**Given data**
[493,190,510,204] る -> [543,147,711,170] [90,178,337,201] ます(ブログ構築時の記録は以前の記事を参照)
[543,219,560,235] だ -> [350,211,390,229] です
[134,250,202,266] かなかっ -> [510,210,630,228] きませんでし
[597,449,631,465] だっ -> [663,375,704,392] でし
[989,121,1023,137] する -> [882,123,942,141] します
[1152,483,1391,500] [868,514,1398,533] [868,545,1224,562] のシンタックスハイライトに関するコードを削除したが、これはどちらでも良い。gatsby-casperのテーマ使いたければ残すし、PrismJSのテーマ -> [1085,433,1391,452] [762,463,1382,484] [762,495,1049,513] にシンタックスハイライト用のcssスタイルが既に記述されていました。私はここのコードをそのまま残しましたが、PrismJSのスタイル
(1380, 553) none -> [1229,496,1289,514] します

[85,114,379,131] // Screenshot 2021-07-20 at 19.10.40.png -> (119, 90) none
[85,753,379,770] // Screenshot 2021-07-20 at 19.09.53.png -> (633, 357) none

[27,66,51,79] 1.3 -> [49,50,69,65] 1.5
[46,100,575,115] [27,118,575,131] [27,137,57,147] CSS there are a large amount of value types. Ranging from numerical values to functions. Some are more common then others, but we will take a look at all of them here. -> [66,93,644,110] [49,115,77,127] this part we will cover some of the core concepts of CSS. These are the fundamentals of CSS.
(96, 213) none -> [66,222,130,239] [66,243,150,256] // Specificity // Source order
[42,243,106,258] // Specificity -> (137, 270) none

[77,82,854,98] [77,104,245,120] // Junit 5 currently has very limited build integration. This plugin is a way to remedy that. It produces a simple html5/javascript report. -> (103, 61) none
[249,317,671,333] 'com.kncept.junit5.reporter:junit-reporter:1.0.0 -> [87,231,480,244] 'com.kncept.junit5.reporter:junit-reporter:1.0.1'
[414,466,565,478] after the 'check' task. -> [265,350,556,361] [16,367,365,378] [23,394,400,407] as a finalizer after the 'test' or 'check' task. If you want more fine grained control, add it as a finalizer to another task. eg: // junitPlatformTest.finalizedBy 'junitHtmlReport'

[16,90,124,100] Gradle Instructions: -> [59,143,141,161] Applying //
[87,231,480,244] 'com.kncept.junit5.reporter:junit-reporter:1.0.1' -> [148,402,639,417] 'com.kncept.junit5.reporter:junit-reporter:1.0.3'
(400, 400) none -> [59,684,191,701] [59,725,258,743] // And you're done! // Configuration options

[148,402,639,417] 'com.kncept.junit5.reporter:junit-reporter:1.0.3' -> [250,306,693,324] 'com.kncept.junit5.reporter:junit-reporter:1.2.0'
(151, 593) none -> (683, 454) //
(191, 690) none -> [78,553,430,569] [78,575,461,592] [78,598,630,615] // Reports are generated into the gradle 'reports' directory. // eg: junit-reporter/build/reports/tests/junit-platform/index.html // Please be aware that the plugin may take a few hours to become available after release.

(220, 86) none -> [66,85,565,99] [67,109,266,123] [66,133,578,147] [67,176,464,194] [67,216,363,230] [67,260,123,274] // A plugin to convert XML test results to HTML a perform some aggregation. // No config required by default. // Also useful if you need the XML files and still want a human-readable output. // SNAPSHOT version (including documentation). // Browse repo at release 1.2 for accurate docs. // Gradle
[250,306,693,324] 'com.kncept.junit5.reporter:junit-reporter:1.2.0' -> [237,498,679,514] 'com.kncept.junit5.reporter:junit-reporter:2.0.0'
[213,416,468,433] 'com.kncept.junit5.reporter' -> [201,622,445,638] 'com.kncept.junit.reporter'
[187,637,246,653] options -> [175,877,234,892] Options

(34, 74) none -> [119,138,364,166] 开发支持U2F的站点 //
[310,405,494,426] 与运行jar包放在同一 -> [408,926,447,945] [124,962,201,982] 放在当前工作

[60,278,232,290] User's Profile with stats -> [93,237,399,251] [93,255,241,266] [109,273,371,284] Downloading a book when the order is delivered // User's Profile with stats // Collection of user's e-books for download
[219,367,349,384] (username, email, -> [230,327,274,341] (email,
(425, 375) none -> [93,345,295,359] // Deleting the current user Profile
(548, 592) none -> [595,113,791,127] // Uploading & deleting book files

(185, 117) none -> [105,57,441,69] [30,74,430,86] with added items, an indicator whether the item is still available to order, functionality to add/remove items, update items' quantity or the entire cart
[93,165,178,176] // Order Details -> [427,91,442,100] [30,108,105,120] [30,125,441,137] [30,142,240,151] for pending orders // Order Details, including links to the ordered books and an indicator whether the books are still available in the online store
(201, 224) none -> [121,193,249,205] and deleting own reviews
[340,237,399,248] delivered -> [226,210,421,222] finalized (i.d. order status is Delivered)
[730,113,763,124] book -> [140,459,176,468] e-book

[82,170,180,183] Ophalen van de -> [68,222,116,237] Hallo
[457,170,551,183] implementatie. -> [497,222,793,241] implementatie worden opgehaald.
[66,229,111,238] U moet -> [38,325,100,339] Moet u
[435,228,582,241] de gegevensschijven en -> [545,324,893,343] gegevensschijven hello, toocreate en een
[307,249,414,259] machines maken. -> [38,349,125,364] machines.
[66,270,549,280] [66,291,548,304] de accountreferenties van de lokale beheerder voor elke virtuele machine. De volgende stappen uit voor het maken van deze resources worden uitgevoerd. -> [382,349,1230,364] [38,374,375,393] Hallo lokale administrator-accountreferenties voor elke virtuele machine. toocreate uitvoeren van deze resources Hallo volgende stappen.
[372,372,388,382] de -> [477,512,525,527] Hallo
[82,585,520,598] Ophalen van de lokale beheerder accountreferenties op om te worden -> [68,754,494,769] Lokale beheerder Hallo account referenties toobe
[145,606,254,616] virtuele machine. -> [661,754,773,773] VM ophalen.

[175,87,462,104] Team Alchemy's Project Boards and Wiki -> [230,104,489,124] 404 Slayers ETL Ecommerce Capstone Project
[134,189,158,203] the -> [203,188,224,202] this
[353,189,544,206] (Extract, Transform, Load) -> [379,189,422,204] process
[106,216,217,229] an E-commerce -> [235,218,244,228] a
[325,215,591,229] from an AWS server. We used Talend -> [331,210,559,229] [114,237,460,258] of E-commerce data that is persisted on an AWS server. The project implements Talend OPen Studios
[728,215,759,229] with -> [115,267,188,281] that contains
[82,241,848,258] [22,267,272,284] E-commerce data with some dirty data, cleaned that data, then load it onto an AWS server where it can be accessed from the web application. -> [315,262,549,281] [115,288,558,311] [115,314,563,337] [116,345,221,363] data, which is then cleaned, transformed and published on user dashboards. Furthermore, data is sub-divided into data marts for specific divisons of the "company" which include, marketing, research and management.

**About this exercise**
For the lines above, output exactly those from the line containing "[597,449,631,465] だっ -> [663,375,704,392] でし" through the line containing "(1380, 553) none -> [1229,496,1289,514] します", and skip the others.

**Response to the task**
[597,449,631,465] だっ -> [663,375,704,392] でし
[989,121,1023,137] する -> [882,123,942,141] します
[1152,483,1391,500] [868,514,1398,533] [868,545,1224,562] のシンタックスハイライトに関するコードを削除したが、これはどちらでも良い。gatsby-casperのテーマ使いたければ残すし、PrismJSのテーマ -> [1085,433,1391,452] [762,463,1382,484] [762,495,1049,513] にシンタックスハイライト用のcssスタイルが既に記述されていました。私はここのコードをそのまま残しましたが、PrismJSのスタイル
(1380, 553) none -> [1229,496,1289,514] します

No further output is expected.